Recovery Studies for Microbial Sampling – Revisited

In the recent (2020) ISPE Guide: Cleaning Validation Lifecycle – Applications, Methods, and Controls there is one section and a related appendix on bioburden sampling recovery methods (including methods for swab, contact plate and rinse) that state the following:

“The recovery study results should be assessed by the QC laboratory when reviewing cleaning validation and routine microbiological data. If the recovery results are low, then an RCF should be applied to the final test results to compensate for sampling method limitations and to determine if the acceptance criteria were met.” [RCF is “recovery correction factor”.]

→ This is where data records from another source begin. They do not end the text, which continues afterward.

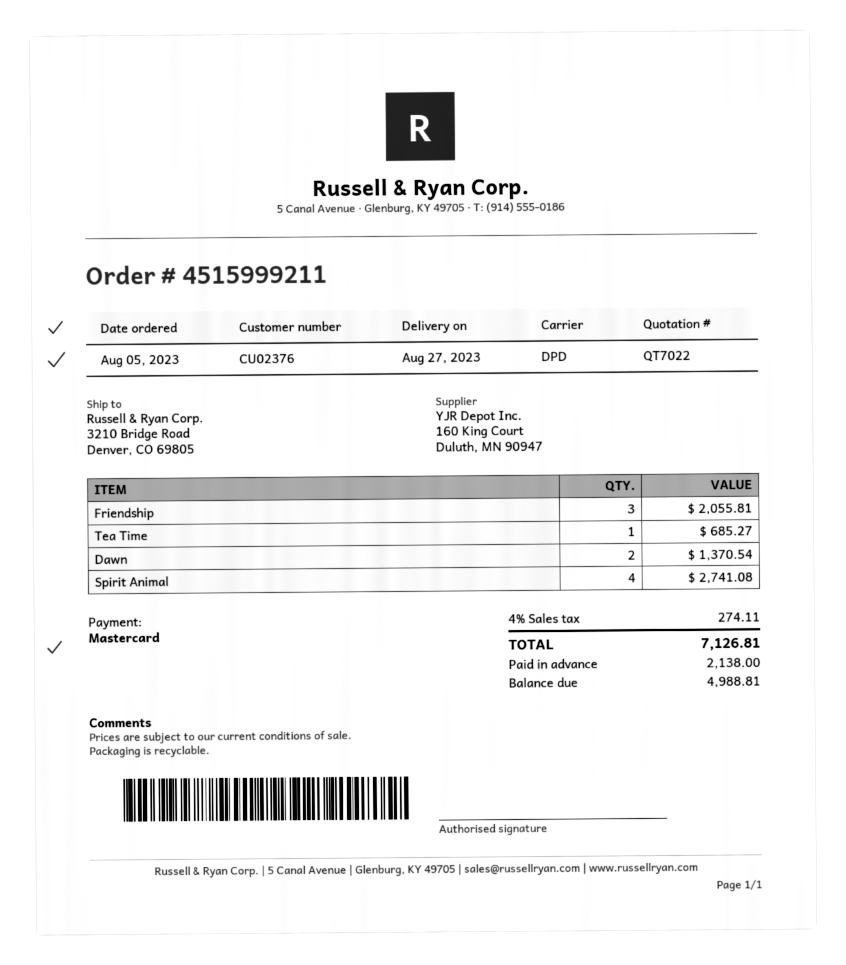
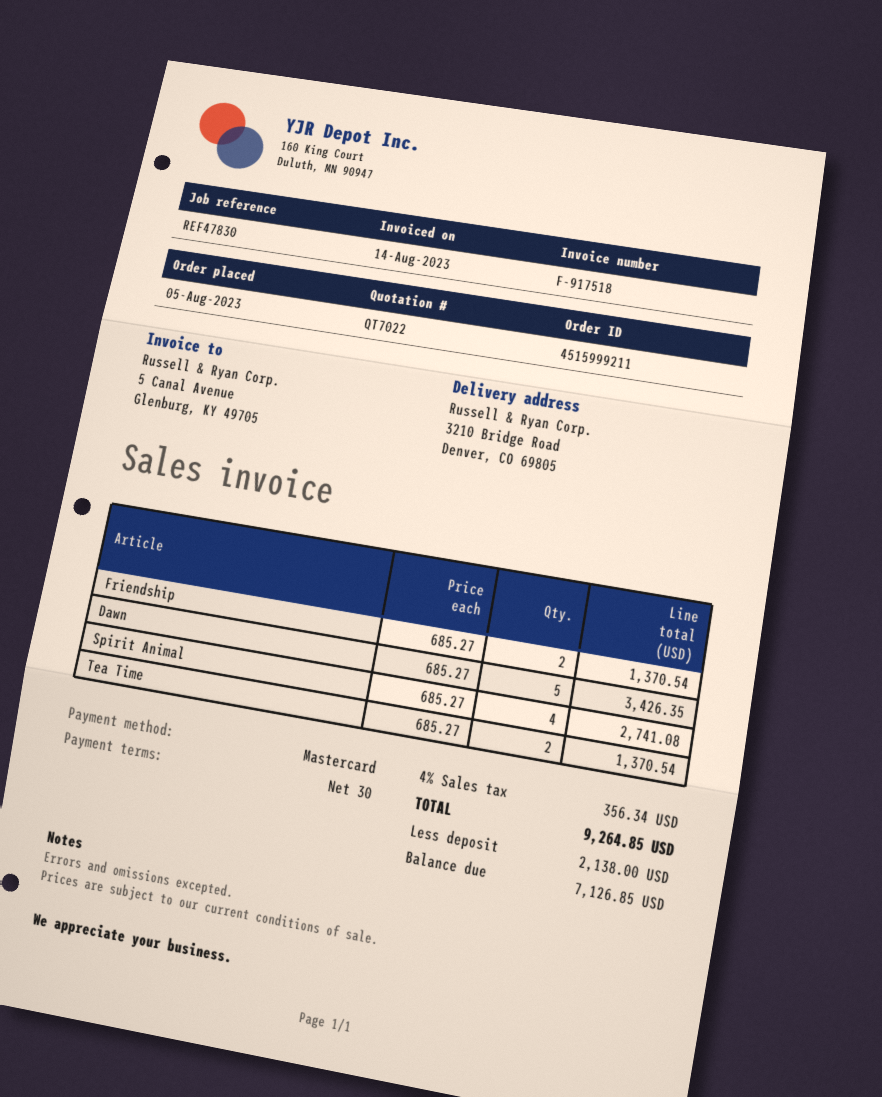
Friendship: 3 for 2055.81 -> 2 for 1370.54
Tea Time: 1 for 685.27 -> 2 for 1370.54
Dawn: 2 for 1370.54 -> 5 for 3426.35
tax: 4% = 274.11 -> 4% = 356.34
total: 7126.81 -> 9264.85
balance: 4988.81 -> 7126.85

This appears to be stating that a recovery from surfaces should be done for microbial sampling methods much as is done for sampling methods for “chemical’ residues such as the API and the cleaning agent. This recommendation flies in the face of what we know from science about microbial enumeration and what we know about sampling of microorganisms from surfaces, as well as how microbial limits are typically set for cleaning validation protocols. I have written on this extensively in the past, but the basic issues are as follows:

1. Microbial enumeration using traditional growth techniques is highly variable. If a spiked level is 50 CFU and the amount recovered is 35 CFU, that is not a 70% recovery from the surface, but those values are essentially the same. The variability is illustrated by USP <1111>, where a specification of 102 CFU means that the result has to be no more than 200 CFU. With this high level of variably, how can any meaningful recovery percentage be determined?
   
2. In recovery studies, as soon as the microorganisms are applied and allowed to dry (or partially dry), there will some level of death or loss of viability for the microorganisms such that the measured CFU value will be less than what the theoretical spiked level is supposed to be. If microbial sampling in protocols is done on dry equipment surfaces, then drying the spiked coupon in a recovery study will result in a lower measured recovery.
   
3. In traditional growth techniques one measures colony forming units, not individual cells. The number of colony forming units may be increased by the swabbing procedure, by the swab extraction procedure, or by the measurement procedure because of the separation of one colony into two or more colonies. This may possibly lead to higher CFU values for the results after sampling.
   
4. In cleaning validation protocols, limits for bioburden are not set the same way as the carryover calculations for APIs and cleaning agents. Microbial limits are generally set on an industry standard practice that is much lower than what would be established by a carryover calculation. So even with recoveries of 25%, the quality of the next product is not compromised.

In a sense, the appendix (“Appendix 4 – Example: Bioburden Swab and Rinse Recovery Methods”) referred to in the ISPE document actually supports the reasons for not doing a recovery study for microorganisms. The “method” does go through all the steps that would be required for doing a sampling recovery for microorganisms. But, in section 15.1.1 is one bullet point stating “Use a recovery solution (inoculation) such as PBST or other effective solution to spread, stabilize, and prevent desiccation (drying) of inoculated (spiked) microorganisms on coupons” and a second bullet point stating “Spiked (inoculation) microorganisms on test coupons are not allowed to dry too long (validated drying time) or consider using a wet method.” [Emphasis added for both quotes]

For these reasons, this appendix provides methods for both “wet swab” sampling (on dried or partially dried inoculated coupons) and for “dry swab” sampling (on inoculated coupons before any drying). This appendix also recommends a variety of organisms for the challenging the sampling methods, including “a Gram negative rod, a Gram positive cocci, yeast, mold, a spore former, as well as the most common and virulent (resistant) environmental isolate”. Furthermore, this appendix recommends an “acceptance criteria” of not less than 50%.

In my opinion (and for the reasons given), doing recovery studies for microorganisms from surfaces is a waste of time and is “busy work” (a term I have recently adopted that has been used by a pharmaceutical microbiology consultant whose opinions I particularly respect).

Let me also clarify that recoveries from surfaces is different from the recovery covered by USP <1227>. In that USP document, the recovery is done to insure that sampling conditions (including possible interferences from swabs, from product residues, and from cleaning/sanitizing agents) do not inhibit the growth of microorganisms in the measurement technique. I should also clarify that many of my objections to microbial recovery studies from surfaces may be overcome if newer methods that count cells (which may be viable and non-viable) rather than “colony forming units” were used. However, other than in big pharma those newer techniques are not widely used.